If you don't want your mum doing as much for you, then beat her to it. Put a wash on before she empties the basket. Strip and change the bed when you want, rather than waiting for her. Hoover your room before she does. Controversial, but I agree with your mum re home cooked meals for your son. If you don't want her to do it though, tell her!

Monica101 Sat 20-Feb-16 08:24:20

I would just be grateful for her help.
To do a degree would be hell if you were juggling a house, childcare, lack of money.

There's no perfect balance, it sounds a bit overbearing but it really is so much better than the alternative.

cosytoaster Sat 20-Feb-16 08:41:16

Agree with*Monica*. I think your mum is probably just trying to give you and your child a good start by letting you focus on your degree and giving you he chance to save up for the future.

lexib Sat 20-Feb-16 18:33:12

I think I'd reframe it a little... I totally get how you want to do more, and the expecting you to always be home for dinner is maybe ott, but he's only got mummy and it's you. Sounds daft but it took me a while to realise it, it kind of doesn't matter how many supportive things other people do, you're not replaceable. This situation will only last so long,sounds like your mum is enjoying helping.
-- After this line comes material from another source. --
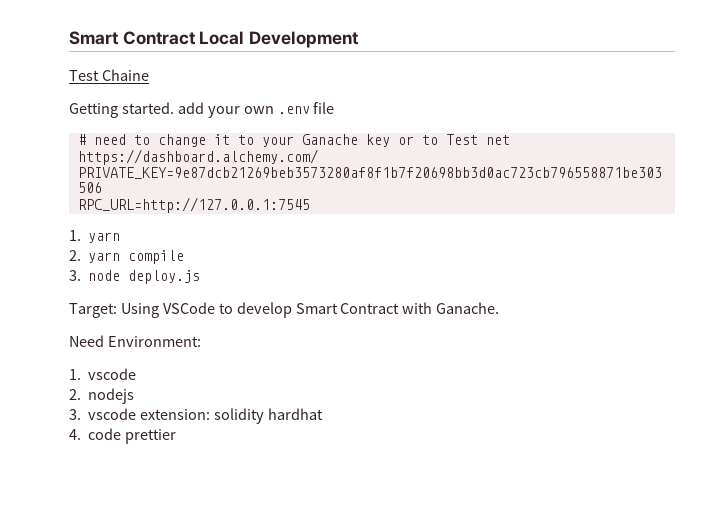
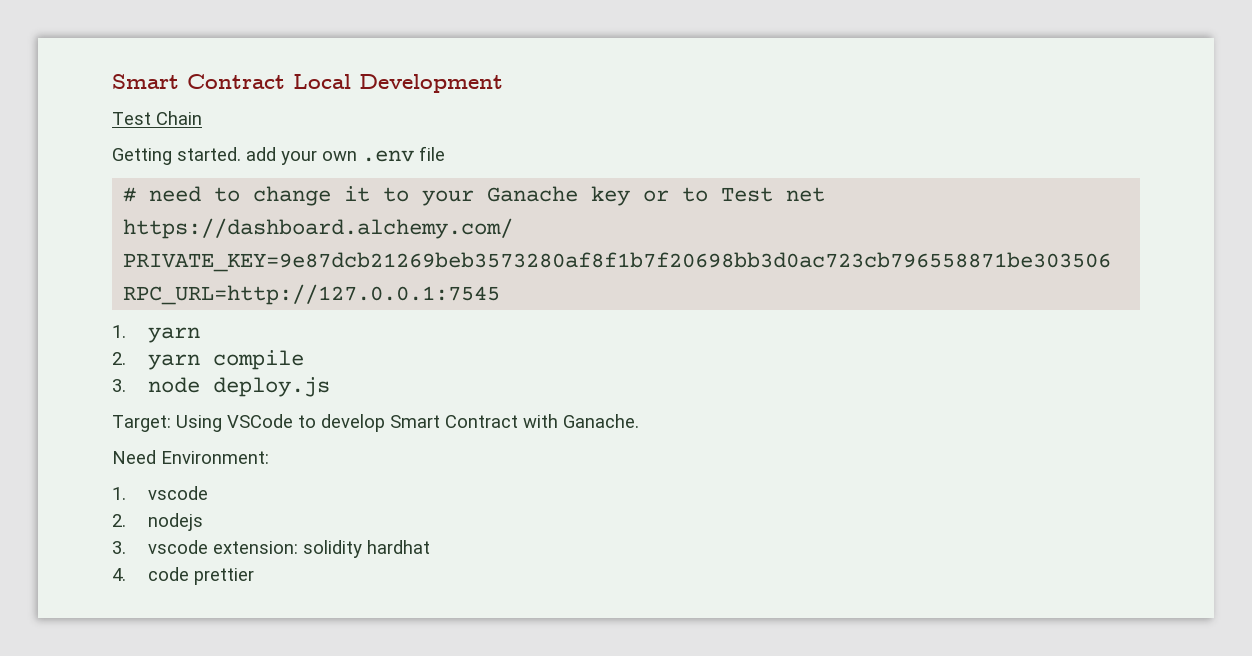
[101,69,149,81] Chaine -> [156,111,202,125] Chain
JennyC520 Thu 25-Feb-16 20:36:02

Im in a similar position where I have all my family members to help me out. But sometimes I get a bit irritated when my mum offers to do simple things that I tell her I'm going to do/I can manage to do... but I know she's just trying to help and that I'll miss it when I move out next month!

Claennister Fri 26-Feb-16 09:25:32

Where you want to do the best for your baby, your mum has exactly the same feelings. You may be grown up, but she is still looking at her baby girl, doing all she can for you. Maybe talk to her mum to mum. Tell her you see she's doing what she can but that to prepare yourself for independence one day you'd really like her to help you learn her skills. If you can already cook, humour her a little and ask her to show you a favourite recipe. You get to spend time together, do something for the household, she'll enjoy showing you, then so if you can make it next time. Don't try to take all the mothering from her, she might well feel she's lost her purpose. Just suggest you cook on a Tuesday, for example. Let her help you to transition into responsibilities so it isn't just you pushing her efforts away. Good luck.